According to the same study, the French occupying army also destroyed villages whose owners were expelled and established areas forbidden to Algerians, and the French army was given the right to open fire without warning. In 1956 and 1957, the camps began to be organized and, in 1957, propaganda messages were sometimes broadcast through loudspeakers. On January 1, 1959, the number of camps reached 936, and in June 1959, the threshold of one million people in camps was exceeded.
It did not stop there. From 1958, the occupying power launched the Constantine Plan, a project for the economic and social development of Algeria. It aimed to allocate 250,000 hectares of agricultural land to Muslim peasants, implementing the policy of the thousand villages led by De Louvrier, in what appeared to be an attempt to absorb the anger of the Algerians, embodied in their stand by the liberation revolution.
The study was based on a memorandum on the camps written by six senior French officials, which revealed its broad outlines in 1959. It was submitted to Paul Delouver on February 17 so that the government delegate in Algeria could submit it to General de Gaulle. The memorandum of Michel Rocard, who became Prime Minister in the 1980s, spoke of the crimes caused by the decision to create the camps.
The forced deportation of Algerians from their lands, preventing them from cultivating their crops and gathering them in camps, as well as depriving them of raising animals (goats, sheep, cows and poultry), worsened their nutritional situation, which led to the spread of diseases and consequently to a staggering increase in the number of deaths among them, especially among children, according to the study. In terms of numbers, 3.5 million people were forcibly displaced, or about 40 percent of the Algerian population at the time.
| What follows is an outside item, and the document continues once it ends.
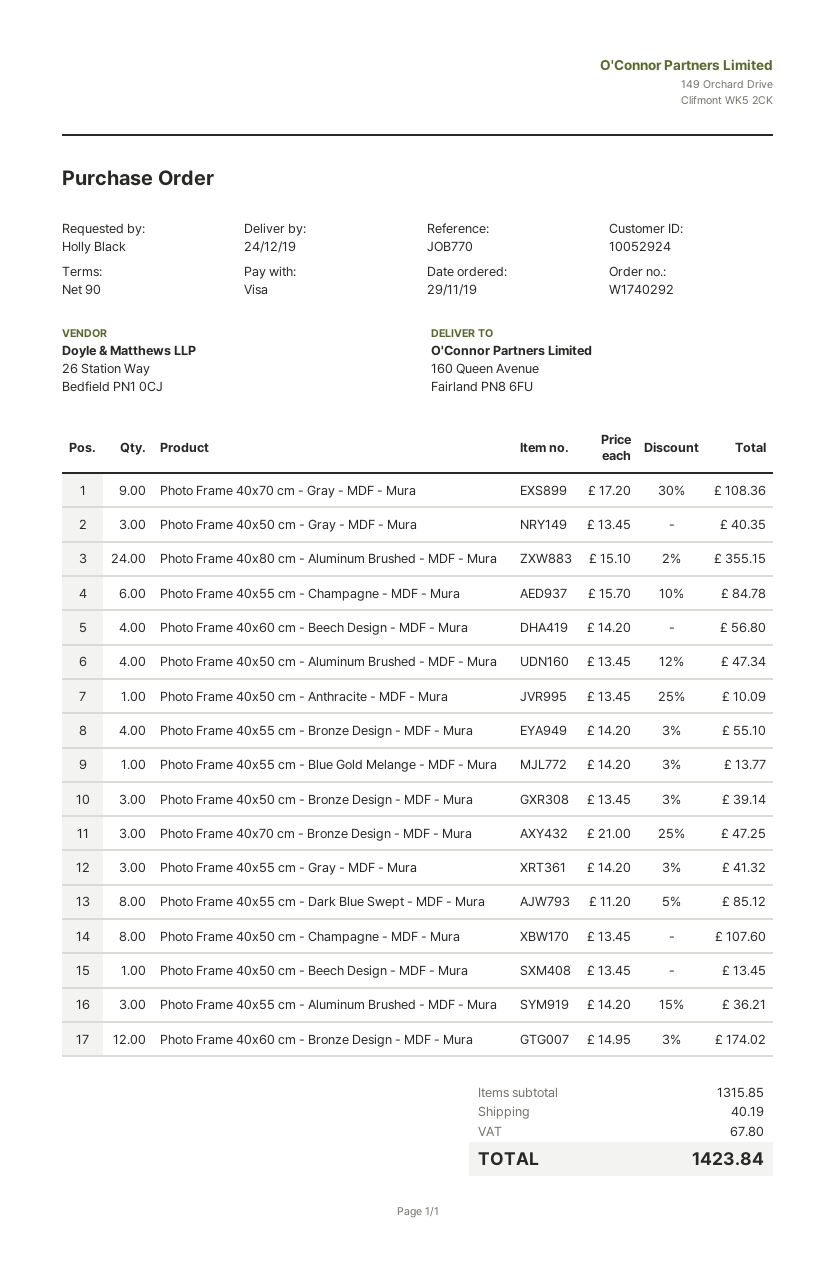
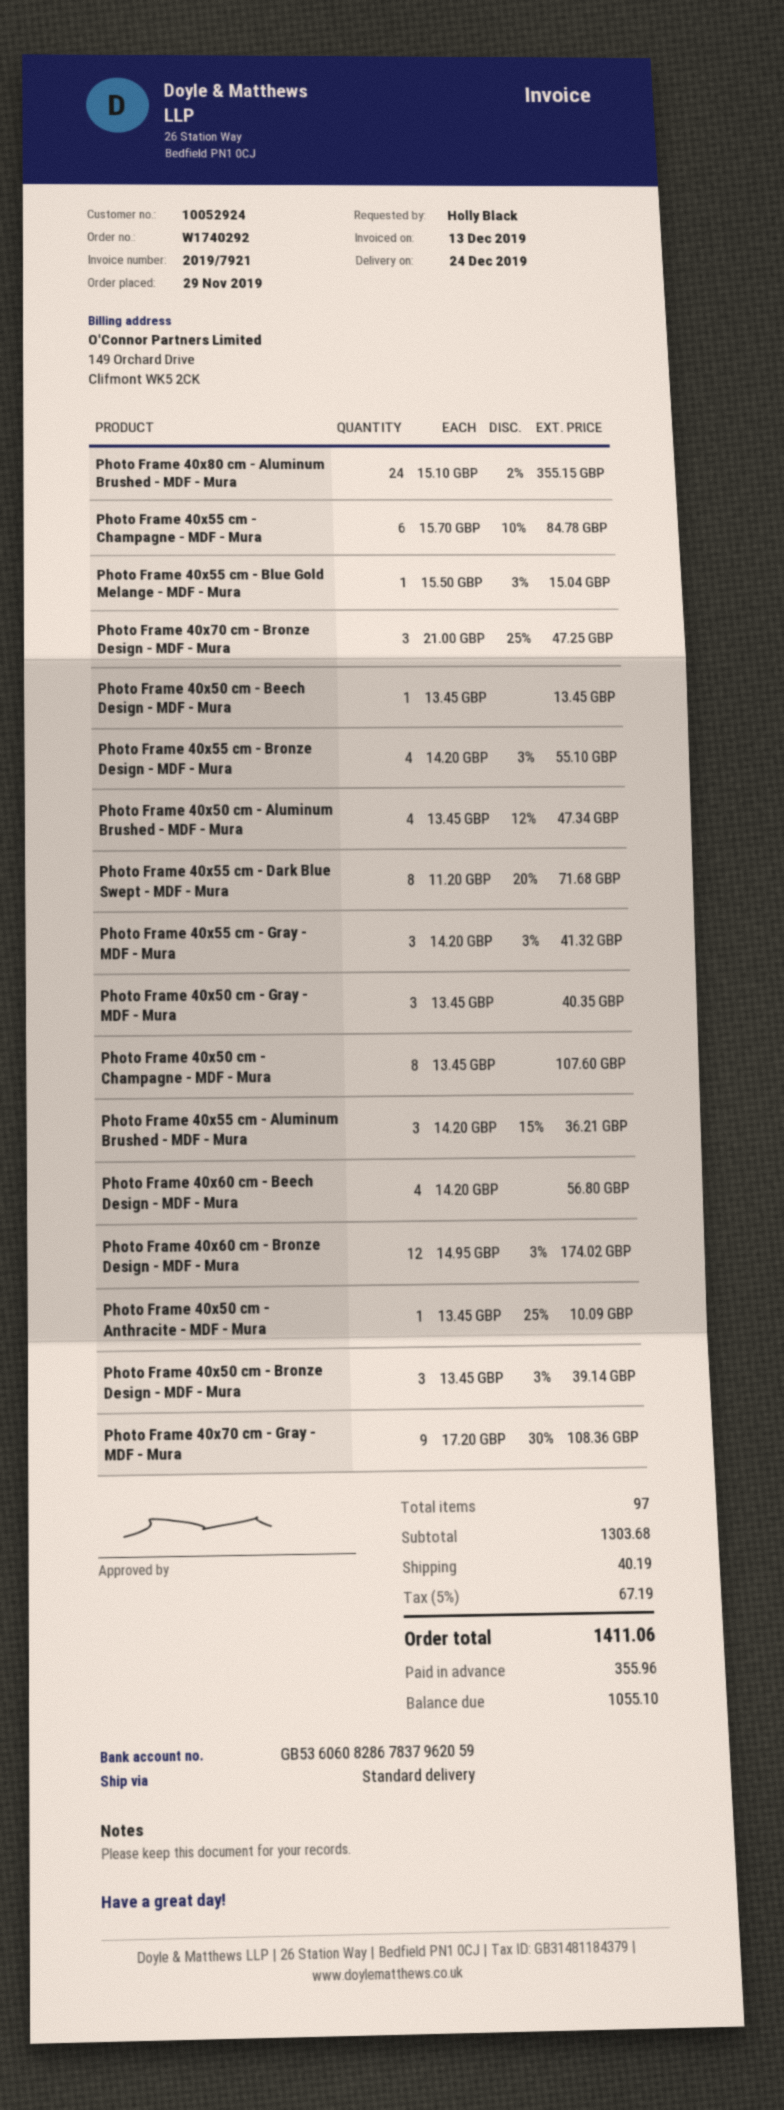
Photo Frame 40x55 cm - Blue Gold Melange - MDF - Mura: 1 x 14.20 - 3% = 13.77 -> 1 x 15.50 - 3% = 15.04
Photo Frame 40x55 cm - Dark Blue Swept - MDF - Mura: 8 x 11.20 - 5% = 85.12 -> 8 x 11.20 - 20% = 71.68
subtotal: 1315.85 -> 1303.68
tax: 67.80 -> 67.19
total: 1423.84 -> 1411.06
In fact, what happened in 1959 was nothing more than a second wave of regrouping operations and barbed wire sieges, a common practice to prevent peasants from returning to their lands. The study also rejected Michel Rocard’s memorandum, which referred to the camp as a “center” because it was considered an “administrative euphemism” to avoid evoking the trauma of the Second World War, and stressed the need to replace the center with a “camp”.
However, the National Liberation Front (FLN) knew how to take advantage of the new situation and to spur its activity inside the camps so that the resistance would continue, working to collect donations and publishing and promoting slogans calling for support for the lofty revolution against the brutal occupying army, as psychology professor Michel Cornaton said.